The problem isn't with Facebook, it's with the pedophiles using it. Laws need to address/restrict the source problems, and not to restrict/address victims of problems. Laws are supposed to protect people, and not to punish good citizens.

Facebook here is a victim as they have been misused by a seriously deranged fellow. Punishing Facebook doesn't solve the problem.

Roads can be dangerous places, and if you're careless, you're liable to injure yourself or others, but you don't find them all lined with rubber padding and whatnot. Similarly, the Internet presents dangers as well. There are lots of ways to put on an "Internet seat belt" or install "Internet airbags", but most people just simply won't do it (e.g. Internet nanny programs, firewalls, etc.). People need to actually do something to protect their children rather than just sit back and let the state try to do it (which can ONLY end in disaster).

Quote
We see absolutely no reason why sites should not do so.

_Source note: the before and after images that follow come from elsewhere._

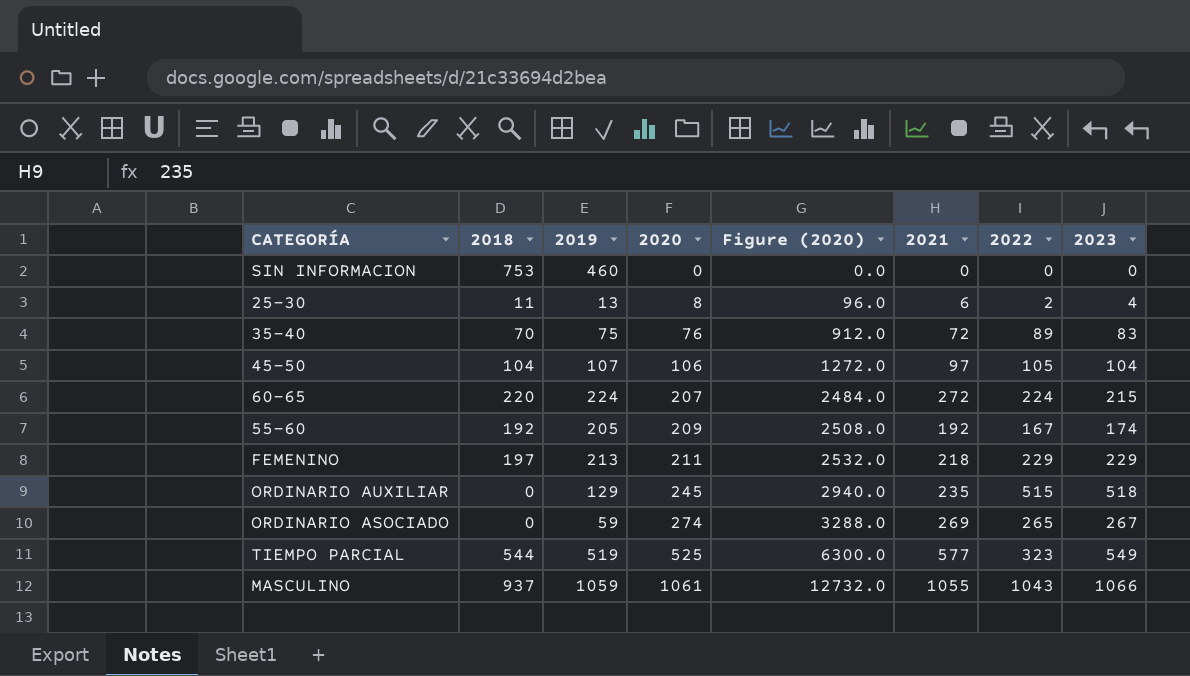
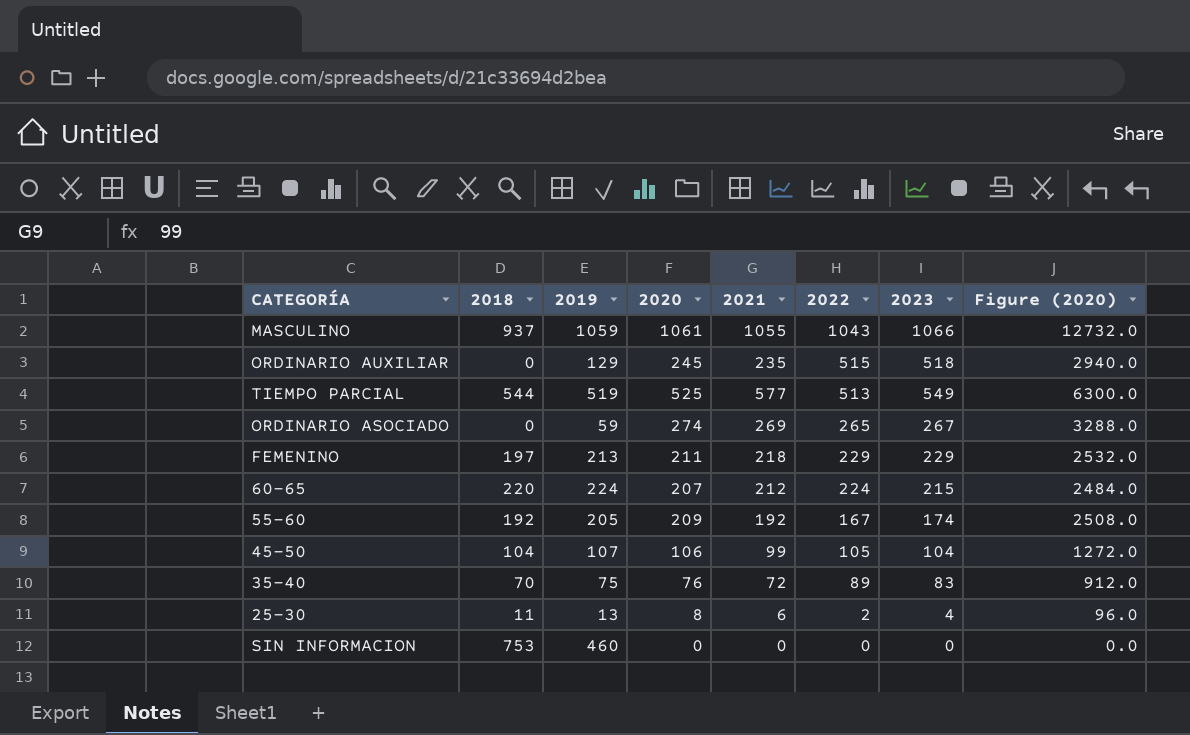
row order: 2020 ascending -> 2022 descending
column Figure (2020) | position: 5 -> 8
TIEMPO PARCIAL | 2022: 323 -> 513
60-65 | 2021: 272 -> 212
45-50 | 2021: 97 -> 99

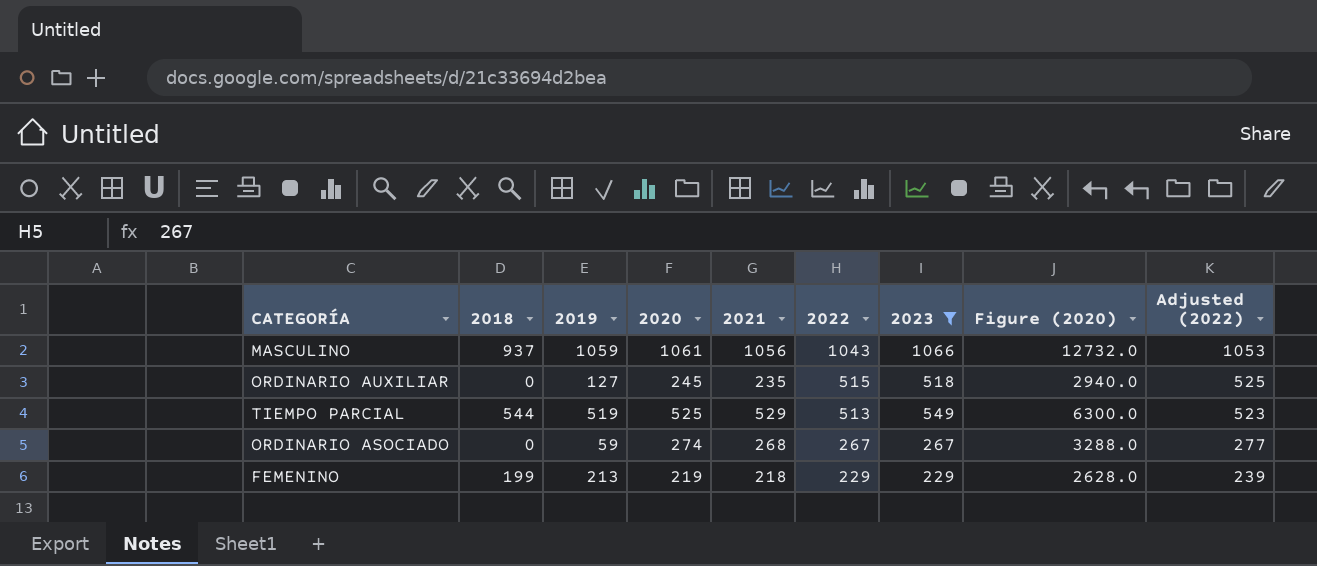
filter: none -> 2023 >= 229
column Adjusted (2022) | formula: none -> [2022] + 10
MASCULINO | 2021: 1055 -> 1056
ORDINARIO AUXILIAR | 2019: 129 -> 127
TIEMPO PARCIAL | 2021: 577 -> 529
ORDINARIO ASOCIADO | 2021: 269 -> 268
ORDINARIO ASOCIADO | 2022: 265 -> 267
FEMENINO | 2018: 197 -> 199
FEMENINO | 2020: 211 -> 219
FEMENINO | Figure (2020): 2532.0 -> 2628.0

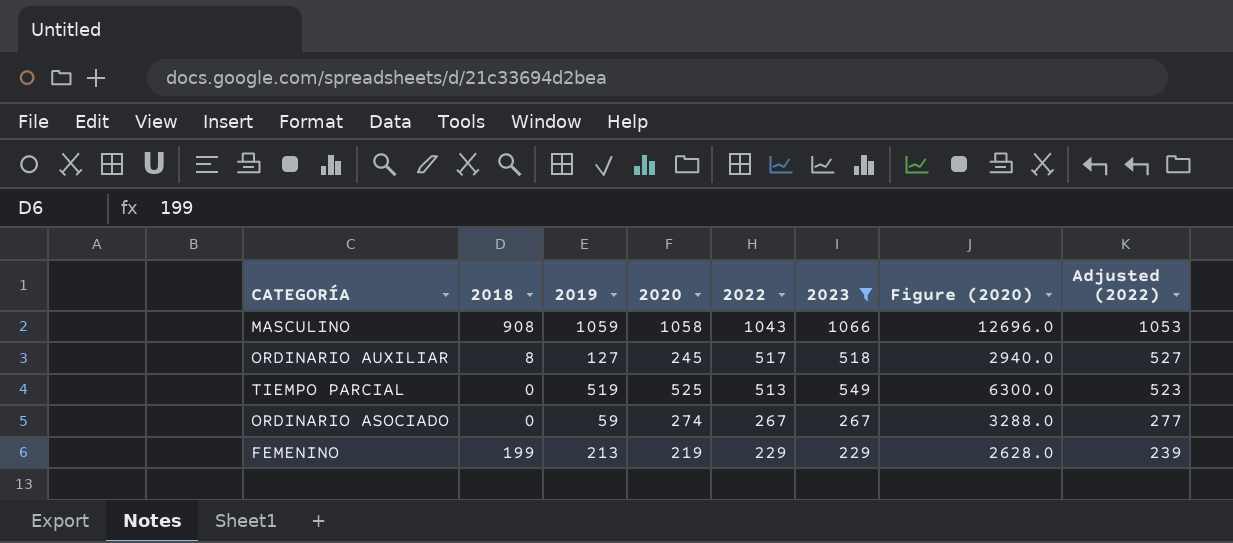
column 2021 | position: 5 -> none
MASCULINO | 2018: 937 -> 908
MASCULINO | 2020: 1061 -> 1058
MASCULINO | Figure (2020): 12732.0 -> 12696.0
ORDINARIO AUXILIAR | 2018: 0 -> 8
ORDINARIO AUXILIAR | 2022: 515 -> 517
ORDINARIO AUXILIAR | Adjusted (2022): 525 -> 527
TIEMPO PARCIAL | 2018: 544 -> 0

WTF??? Reality check! I can think of a million reasons not to! Do you seriously want to have kids flagging people as pedophiles? You know what that would do? It would turn into a witch-hunt complete with stakes, bonfires, and burning flesh. (Note that CEPO, a government organization in the country with the most CCTV cameras per capita of anywhere in the world, wants reports to go directly to them!)

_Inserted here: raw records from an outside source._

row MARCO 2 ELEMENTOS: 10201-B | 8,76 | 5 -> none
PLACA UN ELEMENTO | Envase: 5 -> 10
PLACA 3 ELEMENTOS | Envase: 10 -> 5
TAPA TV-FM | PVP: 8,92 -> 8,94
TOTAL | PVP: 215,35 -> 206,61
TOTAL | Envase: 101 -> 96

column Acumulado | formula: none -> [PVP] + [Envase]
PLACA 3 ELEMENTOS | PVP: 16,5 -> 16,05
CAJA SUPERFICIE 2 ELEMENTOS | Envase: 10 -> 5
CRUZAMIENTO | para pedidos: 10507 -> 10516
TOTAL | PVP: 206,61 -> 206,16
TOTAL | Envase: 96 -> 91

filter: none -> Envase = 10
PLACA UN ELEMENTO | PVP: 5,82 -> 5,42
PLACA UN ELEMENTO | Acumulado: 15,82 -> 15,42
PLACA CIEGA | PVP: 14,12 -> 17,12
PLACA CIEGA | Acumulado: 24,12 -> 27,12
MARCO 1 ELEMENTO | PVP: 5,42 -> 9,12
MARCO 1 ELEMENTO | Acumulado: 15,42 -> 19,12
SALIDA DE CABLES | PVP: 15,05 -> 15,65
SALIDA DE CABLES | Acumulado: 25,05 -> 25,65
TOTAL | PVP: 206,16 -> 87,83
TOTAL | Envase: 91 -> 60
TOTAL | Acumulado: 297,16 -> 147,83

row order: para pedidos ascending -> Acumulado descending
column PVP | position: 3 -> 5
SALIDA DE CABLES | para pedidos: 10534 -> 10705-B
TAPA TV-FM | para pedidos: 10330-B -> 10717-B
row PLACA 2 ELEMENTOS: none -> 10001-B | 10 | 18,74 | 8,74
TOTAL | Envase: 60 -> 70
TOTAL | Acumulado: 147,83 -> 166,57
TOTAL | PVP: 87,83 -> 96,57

Having children falsely report people would ruin a lot of lives. The amount of information available to governments now is already far too much. Every time something like this gets into the system erroneously (kids reporting falsely), somebody is going to get pulled aside at customs when the go through a border, have troubles with police for a parking ticket, lose a job opportunity because a red flag came up, or something else. The information will not be used responsibly. We have many years of governments abusing power as evidence and very little in the way of evidence to show that a system like that wouldn't be grossly abused.

A fellow I know had his medical records fraudulently stolen (which obviously required complicity on the part of the medical community) and used against him politically. He had no realistic recourse against those that held (and released) his medical records. Jeez... The system is already working soooooo well... Sigh...

It would be a very good idea to simply delete your account at any site that did adopt something that insane.

I would much rather see a "Facebook Jr." site that was restricted with no adults allowed. With an appropriate license agreement, any adult signing up fraudulently could be prosecuted.

The potential for abuse with a system like that is just far too high.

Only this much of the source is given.